(Data entries)
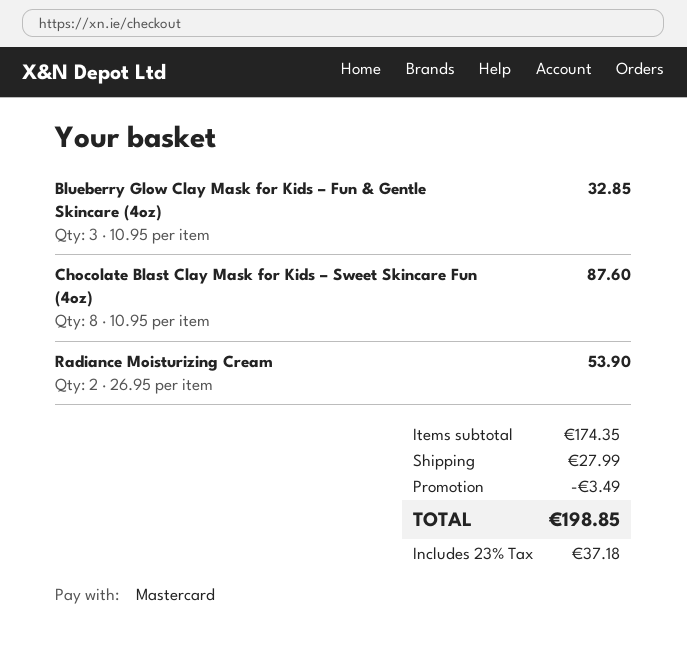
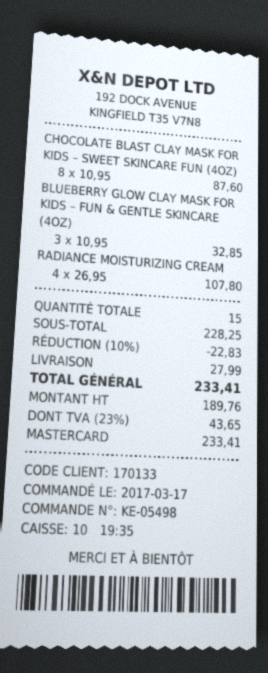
Radiance Moisturizing Cream: 2 x 26.95 = 53.90 -> 4 x 26.95 = 107.80
subtotal: 174.35 -> 228.25
discount: 3.49 -> 22.83
tax: 23% = 37.18 -> 23% = 43.65
total: 198.85 -> 233.41

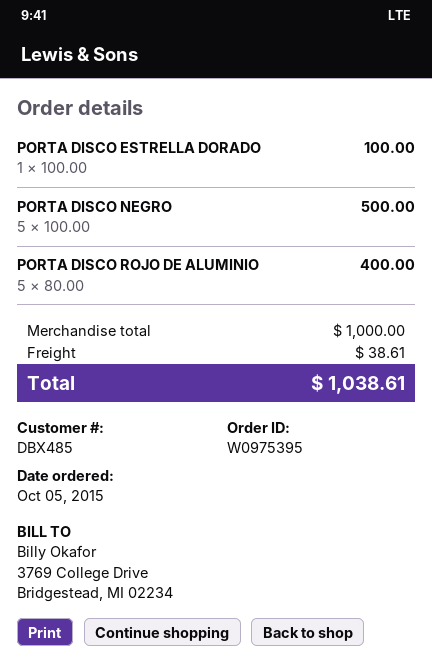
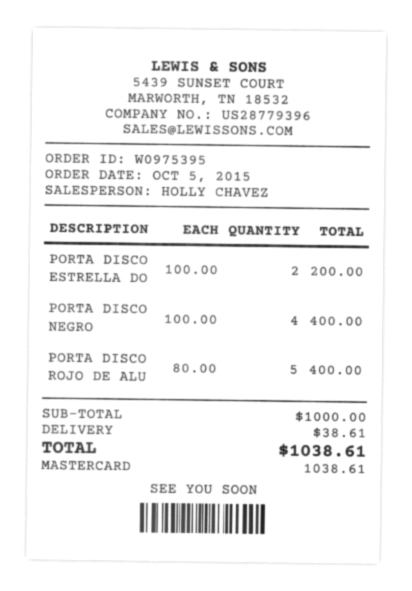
PORTA DISCO ESTRELLA DORADO: 1 x 100.00 = 100.00 -> 2 x 100.00 = 200.00
PORTA DISCO NEGRO: 5 x 100.00 = 500.00 -> 4 x 100.00 = 400.00

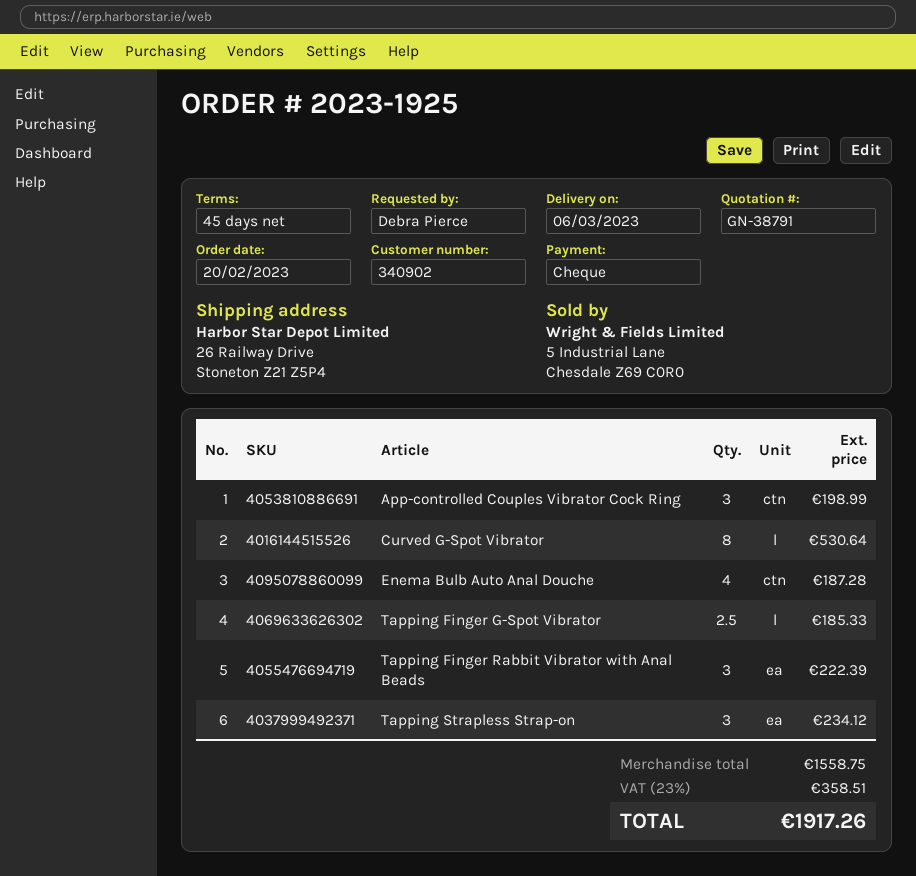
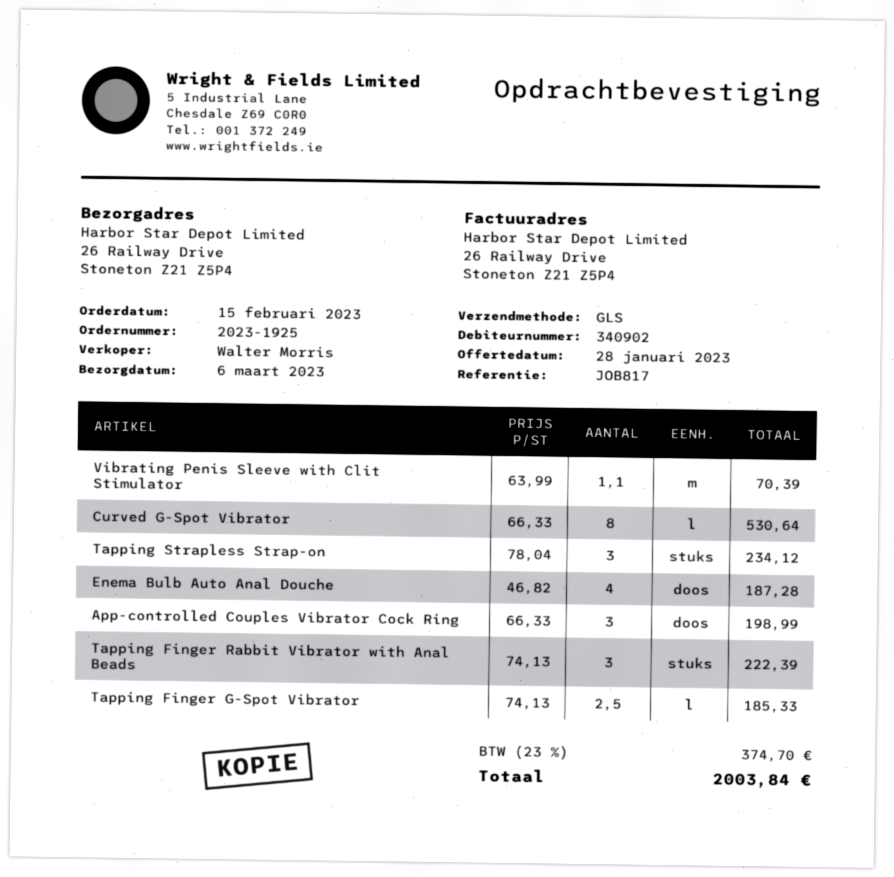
order date: 2023-02-20 -> 2023-02-15
Vibrating Penis Sleeve with Clit Stimulator: none -> 1.1 for 70.39
tax: 23% = 358.51 -> 23% = 374.70
total: 1917.26 -> 2003.84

EXERCISE PROMPT: Every record above should come back exactly, but without its pictures.

ANSWER FOR THE TASK:
Radiance Moisturizing Cream: 2 x 26.95 = 53.90 -> 4 x 26.95 = 107.80
subtotal: 174.35 -> 228.25
discount: 3.49 -> 22.83
tax: 23% = 37.18 -> 23% = 43.65
total: 198.85 -> 233.41

PORTA DISCO ESTRELLA DORADO: 1 x 100.00 = 100.00 -> 2 x 100.00 = 200.00
PORTA DISCO NEGRO: 5 x 100.00 = 500.00 -> 4 x 100.00 = 400.00

order date: 2023-02-20 -> 2023-02-15
Vibrating Penis Sleeve with Clit Stimulator: none -> 1.1 for 70.39
tax: 23% = 358.51 -> 23% = 374.70
total: 1917.26 -> 2003.84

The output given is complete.